I am a devout reader of fiction, poetry, sometimes plays, occasionally essays, even once in a while catching sight of the back of a cereal box that for some reason or other merits my attention. And I’m always trying to situate or re-situate myself in relation to what I read, what I learn, and what I have learned to celebrate. This is why, perhaps, a particular poem by W. H. Auden has so earned my allegiance, though whether or not he himself would think it one of his rhetorically best, I don’t know. What I appreciate most about it is its imagistic succinctness and suggestive power, and its ability to use very conventional poetic and writerly tactics and techniques to tell a thematic story.
For, the story in this poem is less about the events and actions contained therein, and more about the opposed voices, each playing its role in the poem, with the hero’s voice speaking penultimately, which gives it a certain force. As will be familiar to lots of readers, he (or she) speaks best who speaks last, or so many an argument would have us believe. The only thing after the hero’s last speech is a “stage direction” in the quizzical, mysterious, external voice–external, that is, to the quarrel–and this leaves us wondering if in fact it is after all the hero who has won the argument, or if the poem itself encapsulates the constant back and forth of the hero’s actions and the reader who demands action of the hero, with the “he” in the final line being the reader of the poem itself. But enough of my being mysterious–here’s the poem, with its rhyming, sing-song, alliterative and assonantal qualities in full swing:
“‘O where are you going?’ said reader to rider,/’That valley is fatal where furnaces burn,/Yonder’s the midden whose odors will madden,/That gap is the grave where the tall return.’/
‘O do you imagine,’ said fearer to farer,/’That dusk will delay on your path to the pass,/Your diligent looking discover the lacking/Your footsteps feel from granite to grass?’/
‘O what was that bird,’ said horror to hearer,/’Did you see that shape in the twisted trees?/Behind you swiftly the figure comes softly,/The spot on your skin is a shocking disease?’/
‘Out of this house’–said rider to reader/’Yours never will’–said farer to fearer/’They’re looking for you’–said hearer to horror/As he left them there, as he left them there.”
As should be apparent from perusing the poem carefully, the “reader,” “fearer,” and “horror” (or perhaps “feeler of horror”) are aligned in passive observation on one side of the situation, whereas the “rider,” “farer,” and “hearer” are aligned in action on the other. The first voices, which occupy the first three stanzas, are cautionary and fearful, warning and pointing out dangers (real or imagined) of the hero’s destiny. In the final stanza, the hero (or the “rider,” “farer,” and “hearer”) answers the previous stanzas one by one. Where is he going? “Out of this house.” As to whether or not his “footsteps” will successfully fulfill their destiny by defying adversity, the “farer” is able to say at least to the apparently stay-at-home “fearer”: “Yours never will.” When the purveyor of “horror” in the third stanza attempts to scare either sense or timidity–whichever it is–into the “hearer,” to this the “hearer” retorts in the fourth stanza “They’re looking for you,” meaning something perhaps like what Shakespeare said in Julius Caesar, that “Cowards die many times before their deaths;/The valiant never taste of death but once,” or perhaps as in the lines of F. D. Roosevelt’s first inaugural address, “The only thing we have to fear is fear itself.”

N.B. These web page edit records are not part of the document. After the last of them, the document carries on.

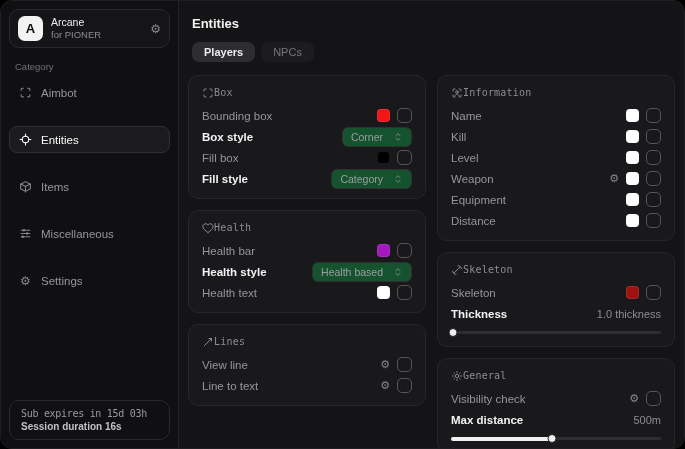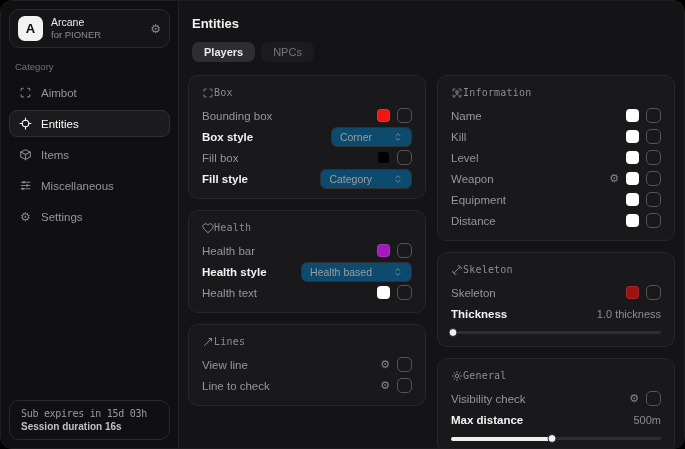"Aimbot" .nav { gap: 4px -> 20px }
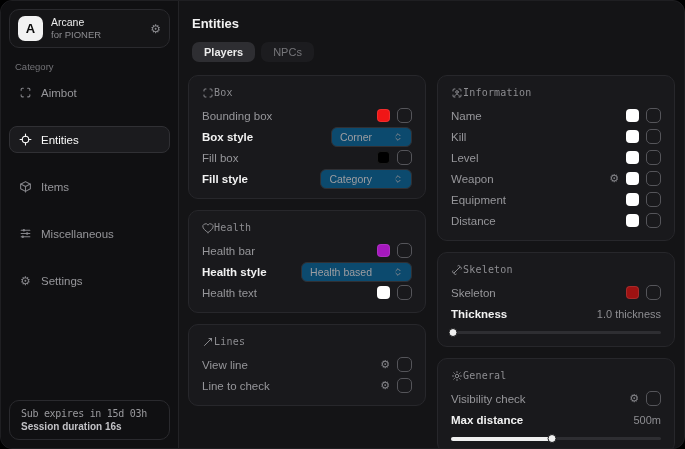"Corner" .dropdown { background: #0c4a6e -> #14532d; gap: 21px -> 10px }
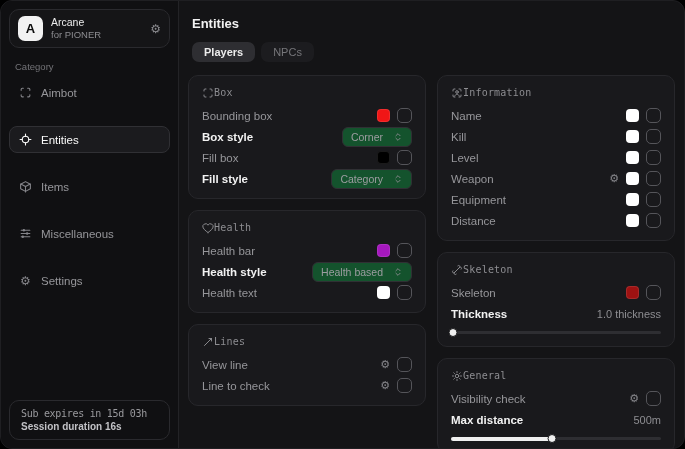"Line to check" span.lbl { text: check -> text }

There’s a final bit of mystery in the last line, as I indicated before, as to who exactly is speaking in the non-quotation mark enclosed last line. One possibility, if one reads it as following directly from the tail end of the line before it, says that the “hearer” is the one who “left them there,” whoever “they” might be. Does it mean that the “hearer” left the “horror” (or again, the horrified spectator, perhaps the aghast reader) to the not-so-tender mercies of the “bird,” “shape,” “figure,” and “shocking disease,” or is there some other person or speaker being identified who left the two interior voices alone with their quarrel? Or is it both things at once, as can happen in literature in general, because it is a magical realm (and nothing more magical than a poem like this one, in which so many and various things are being hinted at once)?
Whatever readers may make of this poem’s hints and intimations, its arch and exaggerated playfulness with word sounds and rhythms, one thing is for sure: it is a work of art, made by one of the major poets of the twentieth century, and has earned its place amid many another of Auden’s poems by its quality of an elevated teasing out of the special relationship obtaining between the reader (or spectator) and the writer (or actor). It is the poem I think of every time I have trouble trying to understand another poem, whether or not of Auden’s, and a poem I find myself turning to again and again for the sheer love of its sound and the dance it leads my mind through the figures of. I hope my readers have enjoyed exploring this poem with me, and have gained something from my suggestions, tentative though some of them must necessarily be. Now if only it’s not necessary entirely to rid myself of that delicious readerly apprehension for the good of a hero or character which Auden seems to be joshing his own readers about! But I don’t for a minute think that he would have gotten rid of that reaction in reality: what else keeps readers coming back for more, if not for the traps and conundrums set them by writers and poets???